**Data listing:**
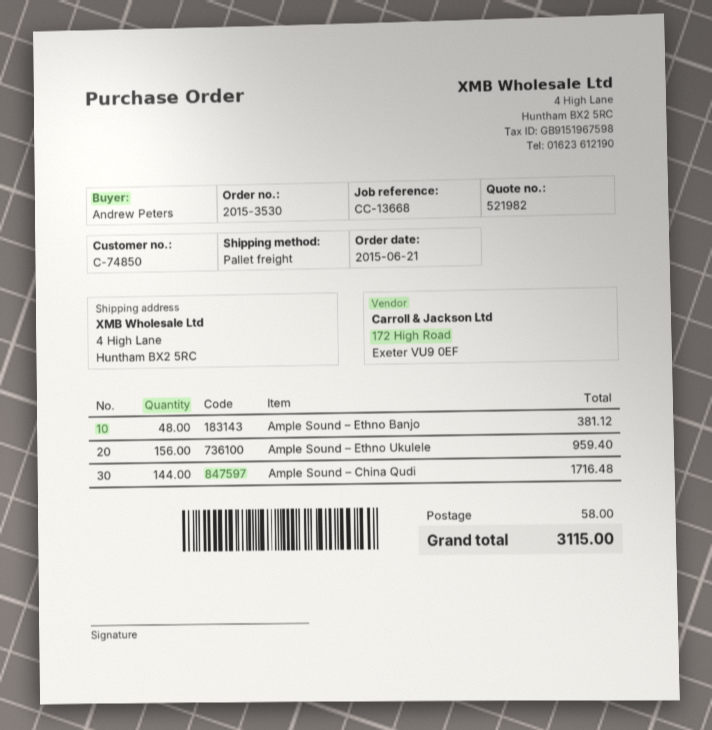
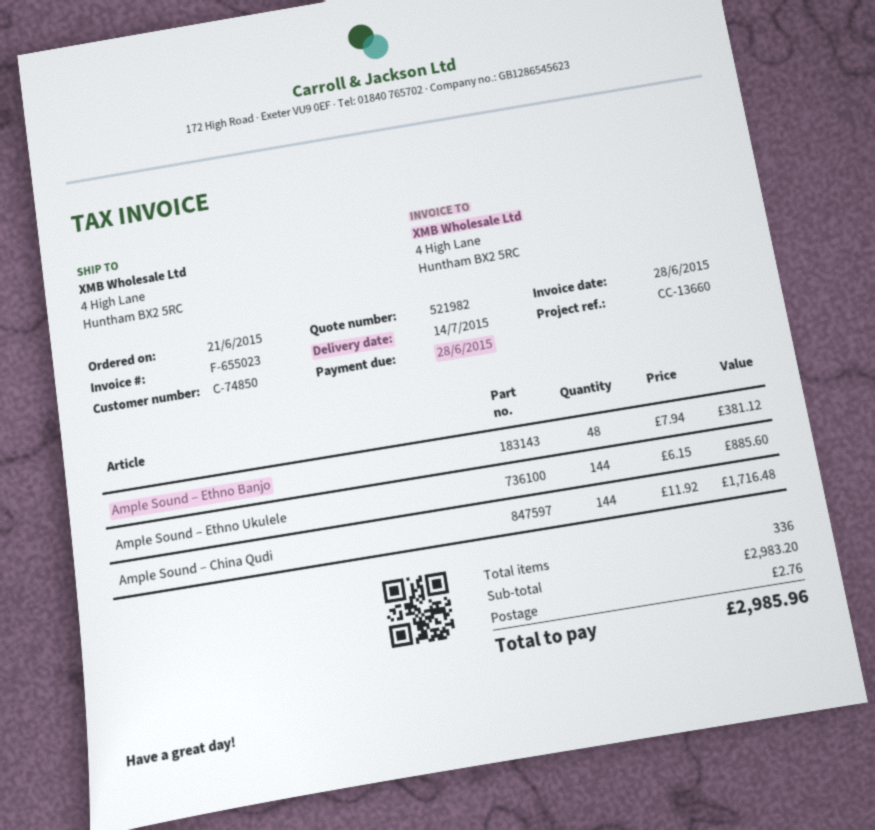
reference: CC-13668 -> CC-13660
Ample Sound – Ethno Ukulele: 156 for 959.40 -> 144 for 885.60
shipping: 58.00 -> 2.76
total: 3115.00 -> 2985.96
* * *
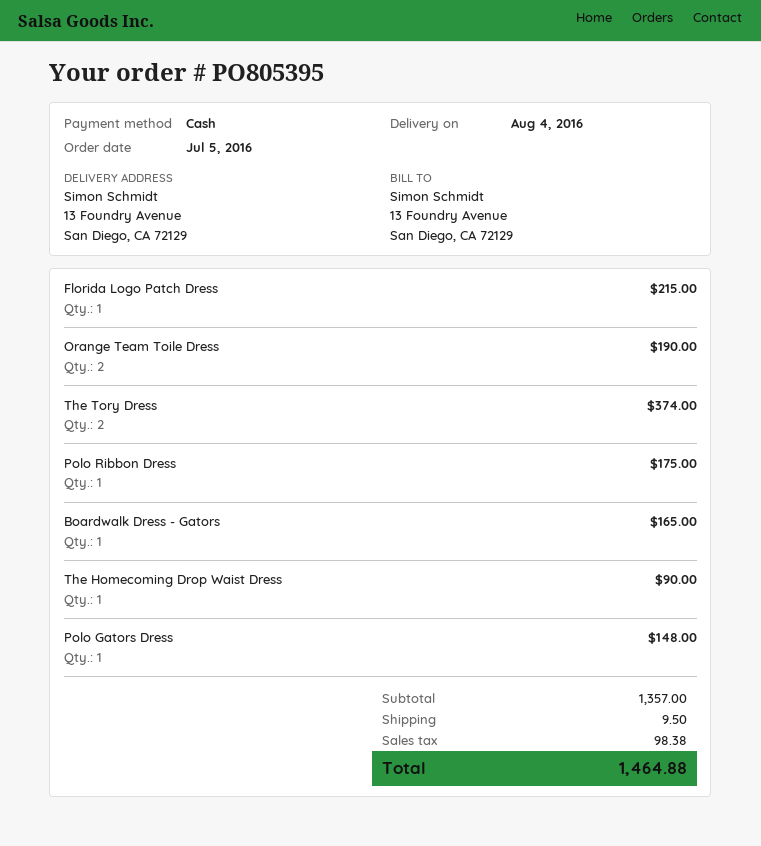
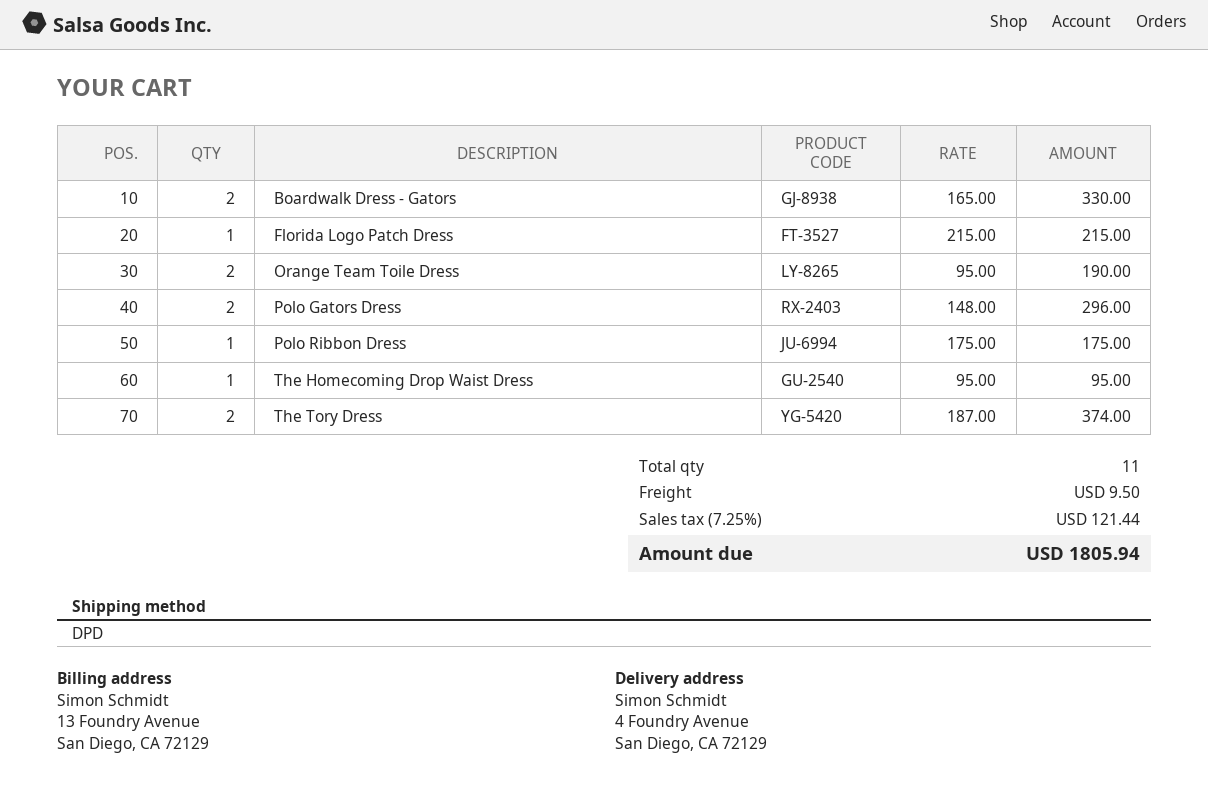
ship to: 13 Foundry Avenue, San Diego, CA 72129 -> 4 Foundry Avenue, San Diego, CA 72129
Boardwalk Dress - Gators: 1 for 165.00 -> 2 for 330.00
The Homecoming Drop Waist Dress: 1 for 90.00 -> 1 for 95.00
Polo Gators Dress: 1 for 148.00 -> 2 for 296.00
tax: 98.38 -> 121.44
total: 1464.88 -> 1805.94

**What the task requires:**
In the entries above, restate word for word the lines between the one holding "Ample Sound –" and the one holding "total: 3115.00 -> 2985.96", inclusive, and nothing besides.

**Solution to the problem:**
Ample Sound – Ethno Ukulele: 156 for 959.40 -> 144 for 885.60
shipping: 58.00 -> 2.76
total: 3115.00 -> 2985.96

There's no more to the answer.